From: Gerbert Myburgh on
Congrats Hannes.

After seeing you being tweeked out in the last minutes before, I'm very glad you made it to the top this time.

(Whoops, accidently posted as new message thread)

Thank you very much to the contest team for a great contest. Like always it was fun to compete.

Just a comment.
It should be fairly obvious from the statistics page (number of participants per day) that there are in fact many many more people interested in the algorithmic solving than the daylight tweaking.
Yet darkness is 1 day, twilight is 1 day, and Daylight stretches out for a week.

Not only that, Both Darkness and Twilight falls in the middle of the week, when most of us have to work.

I don't suggest you change your unique competition format entirely, but I do think we will see a stronger start to Dayilght if the algortihm guys can have a weekend day to work on the problem. ahead of everyone else (particularly since far too often last minute tweaking is what wins). Care to share any details of what you did?
>
> I don't mind at all. But it'll take me a while. So expect a post in the next few hours, but in the meantime I'd imagine you can have a lot of fun seeing whos the first to figure it out ;-). I'm afraid there were no fundamental solver changes. Last minute tweaking did win, just not random tweaking.
>
> My overfitting series of entries were designed to look like random variation, with the only parameter changing between them being a 20-bit binary key stored in a lookup table. One of them got a very good result and people are quick to accept that I got a lucky key. In fact there are only 8 keys in the entire keyspace that would have defeated Sergey's top entry. That's a 1 in 131 071 chance.
>
> A clue that something was afoot can be found in the comment on the first line of the code which contains the result that it eventually achieved.
>
> A last few clues for anyone taking up the challenge to reverse engineer: Overfitting was based on information collected using the "Random Randomness" probe series which was in turn based on "Random Change" by Magnus. Sorry for not crediting correctly.

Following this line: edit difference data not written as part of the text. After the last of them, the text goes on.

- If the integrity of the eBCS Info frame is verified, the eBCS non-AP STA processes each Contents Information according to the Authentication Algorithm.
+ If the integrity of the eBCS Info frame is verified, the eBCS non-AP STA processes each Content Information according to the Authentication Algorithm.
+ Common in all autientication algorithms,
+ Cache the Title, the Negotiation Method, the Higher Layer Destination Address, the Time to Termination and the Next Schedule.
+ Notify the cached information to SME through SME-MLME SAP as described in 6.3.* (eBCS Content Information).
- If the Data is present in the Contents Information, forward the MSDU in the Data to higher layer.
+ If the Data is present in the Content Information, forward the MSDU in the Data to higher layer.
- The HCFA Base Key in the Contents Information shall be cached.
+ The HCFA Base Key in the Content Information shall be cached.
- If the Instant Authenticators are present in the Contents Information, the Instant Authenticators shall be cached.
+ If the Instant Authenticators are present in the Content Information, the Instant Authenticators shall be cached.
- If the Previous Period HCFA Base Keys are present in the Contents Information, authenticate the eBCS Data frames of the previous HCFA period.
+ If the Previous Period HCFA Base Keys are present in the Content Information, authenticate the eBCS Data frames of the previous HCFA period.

Heat of battle and all that.
>
> Cheers
> H
From: Oliver Woodford on
"Hannes Naudé" wrote:
> The reason why our simple block based solvers appear to outperform the cutting edge stuff from academia is the fact that the problem as stated here does not actually correspond exactly to the compressive sampling problem typically studied in the real world. In that case, one is not able to adjust your query pattern dynamically based on the results from earlier queries. Rather, the entire set of query masks need to be specified at the outset.

Firstly, congrats on winning the grand prize, Hannes. Secondly, I disagree with this analysis of why "block based solvers" or "fully constrained solvers" (that's my term) performed best in this competition.

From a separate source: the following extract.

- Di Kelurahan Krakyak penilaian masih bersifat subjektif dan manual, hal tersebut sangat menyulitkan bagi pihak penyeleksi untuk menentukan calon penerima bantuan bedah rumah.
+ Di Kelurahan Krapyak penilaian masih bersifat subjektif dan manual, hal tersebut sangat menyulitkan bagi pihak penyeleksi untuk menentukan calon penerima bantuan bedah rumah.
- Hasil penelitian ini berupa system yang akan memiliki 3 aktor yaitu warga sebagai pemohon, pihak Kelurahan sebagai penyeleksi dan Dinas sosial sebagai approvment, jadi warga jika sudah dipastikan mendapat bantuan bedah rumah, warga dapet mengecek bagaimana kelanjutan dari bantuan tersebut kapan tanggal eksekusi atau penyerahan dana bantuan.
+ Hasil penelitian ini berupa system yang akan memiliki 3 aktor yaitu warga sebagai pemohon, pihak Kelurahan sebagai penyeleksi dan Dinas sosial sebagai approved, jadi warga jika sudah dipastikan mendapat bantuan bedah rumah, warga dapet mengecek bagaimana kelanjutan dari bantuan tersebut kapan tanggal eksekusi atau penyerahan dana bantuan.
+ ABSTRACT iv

I spent about a day skim reading the literature (hence why I wasn't competitive during darkness). On the point of published compressive sensing algorithms providing the next query based on the current data, "Bayesian Compressive Sensing" (Ji, Xue, Carin, 2008) does exactly this. There are almost certainly more examples too.

During the course of the competition I implemented random, DCT and overlapping block queries (what I'll refer to as "under constrained solvers"). The problem with this type of approach, as I've said before, is that the value of each pixel, or rather each region (regions being the intersection of all the queries), is not fully constrained. This contrasts with the "fully constrained solvers", which give n regions from n queries, allowing the average value of each region to be computed in closed form. Because of the ambiguity in the "under constrained solvers" you need to add extra information to solve the problem, in the form of prior information on the nature of images. My PhD happened to be on the form of such priors and the techniques required to optimize them. Images are generally smooth, but the distribution of gradients is "heavy tailed", meaning there are more large gradient
discontinuities than a smooth (Gaussian) prior would predict. This makes the priors non-convex and difficult to optimize efficiently - certainly not possible in 180s. I tried to use a naive smooth prior in a very ad hoc way in my Super Slim entry, but you can see from Ned's mid-contest analysis that it over-smoothed the results. I also tried this approach on the random and DCT queries, but the smoothing generated worse results for both.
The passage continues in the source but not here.